You should get several! - okay, at least two.


----------



## monkeydust (Dec 12, 2004)

I got the email too. Not on the Advisory panel. Was on the Priority List. I assume I got rolled back too since I had to reset all the "Channels I receive" on both my Elite and Plus. Thanks, TiVo!

Wonder if the RF dongle will come with this?

EDIT: I'm guessing it doesn't. When I ordered one with the dongle, it was "C00261 TiVo Slide Pro Remote w/Adapter". This one says "C00260 TiVo Slide Pro Remote". I wonder if I can order just the dongle?


----------



## leepoffaith (Apr 21, 2014)

Anyone that may not want their remote I'd be more then happy to take it off your hands.  As a brand new Tivo customer (I just ordered the boxes yesterday) I'm not sure if I will need one or not, but if one was donated to me I'm sure I'd use it!


----------



## lessd (Jan 23, 2005)

I also got the free remote, I am on the Advisory panel but never had any roll back, but I did have to re-set all my ch on one of my three Roamios about a week after the update, the software was still 24.1 on that Roamio.


----------



## ELM (Nov 22, 2004)

I have a $75 off promo code that expires tomorrow. Anyone want to trade the code for a slide remote? I'll pay actual shipping on the remote.


----------



## aristoBrat (Dec 30, 2002)

"I am so sorry that some of you experienced receiving an email about a TiVo Slide Pro remote being shipped! There was an operational issue that caused some TiVo owners (fewer than 200) to receive this incorrect email." 

JK. 

Looks like a cool token of appreciation on TiVo's part for the folks that went through the hassle of the original update and the subsequent rollback.


----------



## lessd (Jan 23, 2005)

aristoBrat said:


> "I am so sorry that some of you experienced receiving an email about a TiVo Slide Pro remote being shipped! There was an operational issue that caused some TiVo owners (fewer than 200) to receive this incorrect email."
> 
> JK.
> 
> Looks like a cool token of appreciation on TiVo's part for the folks that went through the hassle of the original update and the subsequent rollback.


Except I checked in my TiVo account and the order is on their system.


----------



## leepoffaith (Apr 21, 2014)

aristoBrat said:


> "I am so sorry that some of you experienced receiving an email about a TiVo Slide Pro remote being shipped! There was an operational issue that caused some TiVo owners (fewer than 200) to receive this incorrect email."
> 
> JK.
> 
> Looks like a cool token of appreciation on TiVo's part for the folks that went through the hassle of the original update and the subsequent rollback.
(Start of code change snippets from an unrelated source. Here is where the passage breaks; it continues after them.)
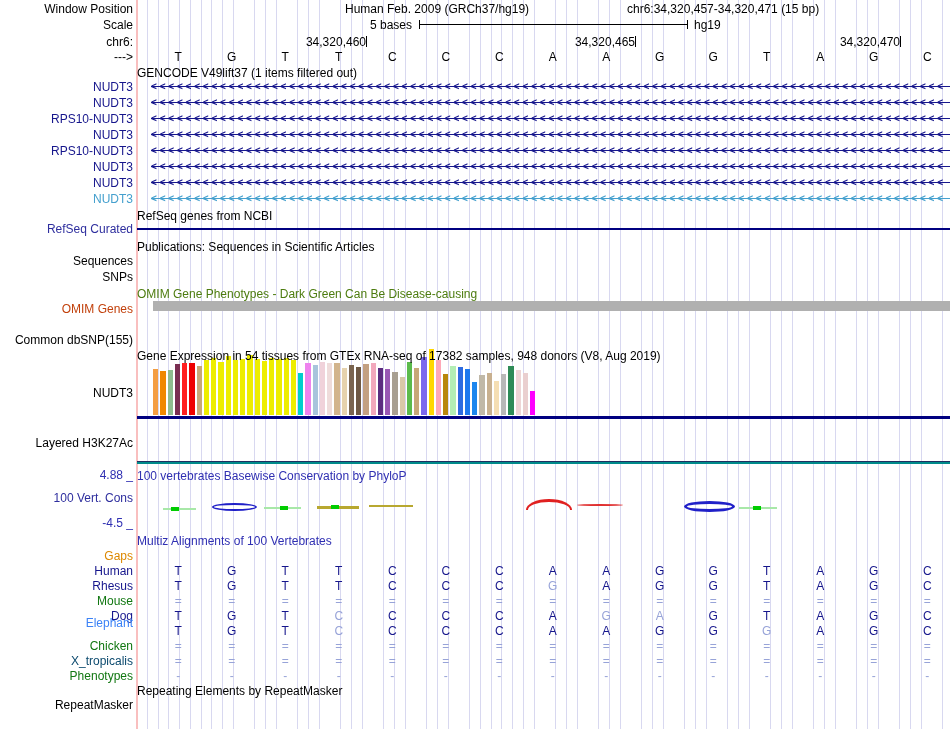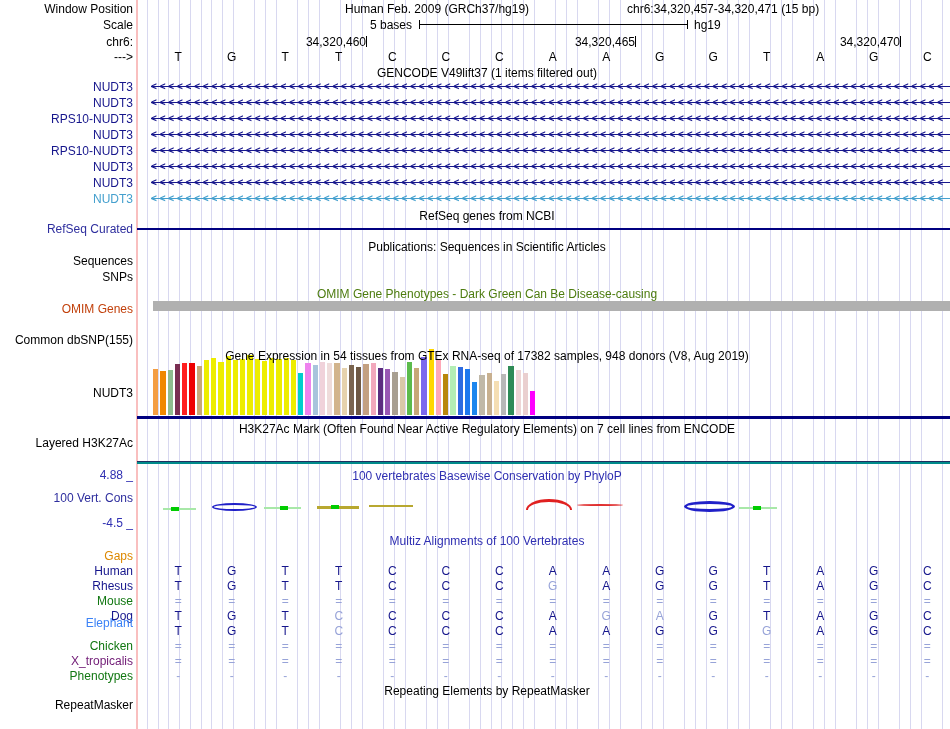"GENCODE V49lift37 (1 items filtered" .ttl { text-align: center -> left }
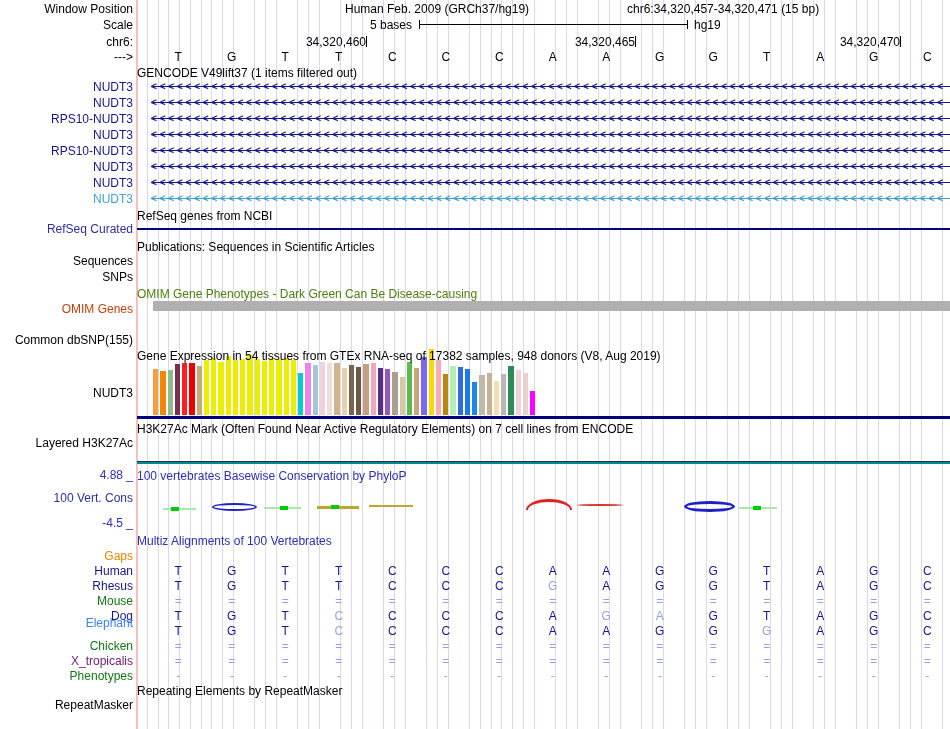"H3K27Ac Mark (Often Found Near" div.ttl { html: <div>H3K27Ac Mark (Often Found Near Active Regulatory Elements) on 7 cell lines from ENCODE</div> -> none }
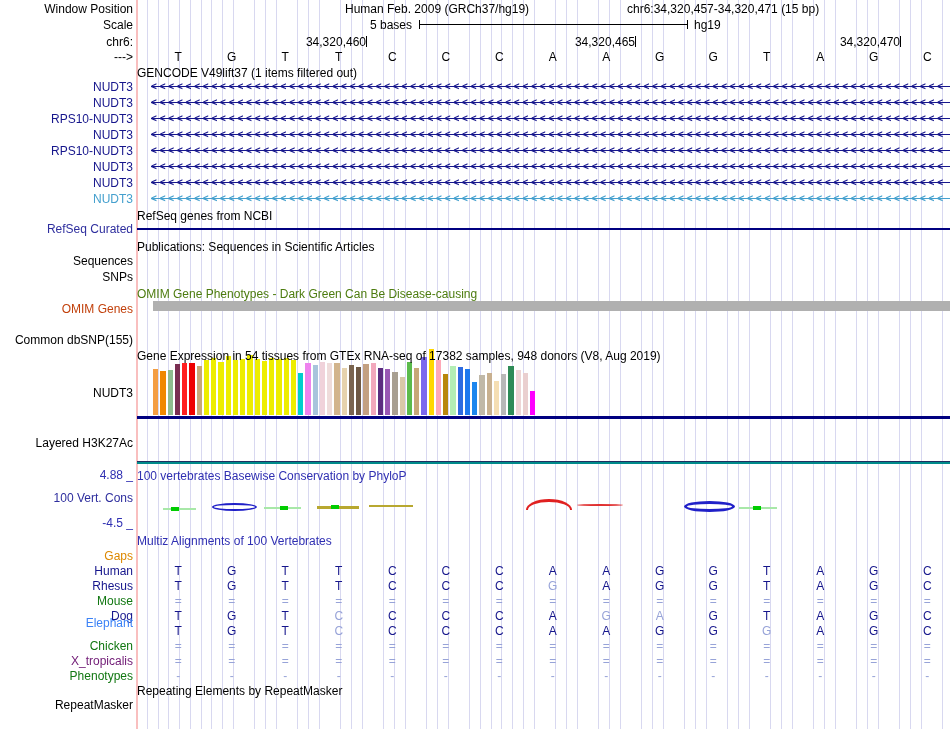"X_tropicalis" div.lab { color: #701a75 -> #0c4a6e }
You are going to piss off a lot of people if they don't catch the JK in your post.... lol


----------



## DaveDFW (Jan 25, 2005)

aristoBrat said:


> "I am so sorry that some of you experienced receiving an email about a TiVo Slide Pro remote being shipped! There was an operational issue that caused some TiVo owners (fewer than 200) to receive this incorrect email."
> ...


Ha! Maybe it's just my cynicism, but this very thought crossed my mind when I first saw the order confirmation email.


----------



## replaytv (Feb 21, 2011)

crxssi said:


> Yes. They cost me hours of frustration.
> 
> And I have one in my Email too. This is really strange.
> 
> ...


I will certainly think twice about participating in any betas if they are going to promise and not give anything. I do a lot of things for free, but if someone promises and doesn't come through, then I am through. (is that correct English?)

I didn't get any emails, Slide Remotes, upgrade discounts or anything else, other than indigestion after reading all of this.


----------



## aaronwt (Jan 31, 2002)

replaytv said:


> I will certainly think twice about participating in any betas if they are going to promise and not give anything. I do a lot of things for free, but if someone promises and doesn't come through, then I am through. (is that correct English?)
> 
> I didn't get any emails, Slide Remotes, upgrade discounts or anything else, other than indigestion after reading all of this.


Sometimes it takes a while for the gift to arrive. Then out of the blue it shows up.


----------



## bradolson (Mar 14, 2006)

aaronwt said:


> Sometimes it takes a while for the gift to arrive. Then out of the blue it shows up.


I tested a beta within the last 6 months. About 2 months after it ended I received a thank you gift - in this case a blue Tivo branded Leatherman Micra multi-tool.


----------



## KevinG (Sep 3, 2003)

I didn't receive anything...but I also wasn't rolled back. In many ways, I wish I was rolledback, and that it would have STAYED that way. Way too many reboots (both the Roamio, and the Minis) ever since this update...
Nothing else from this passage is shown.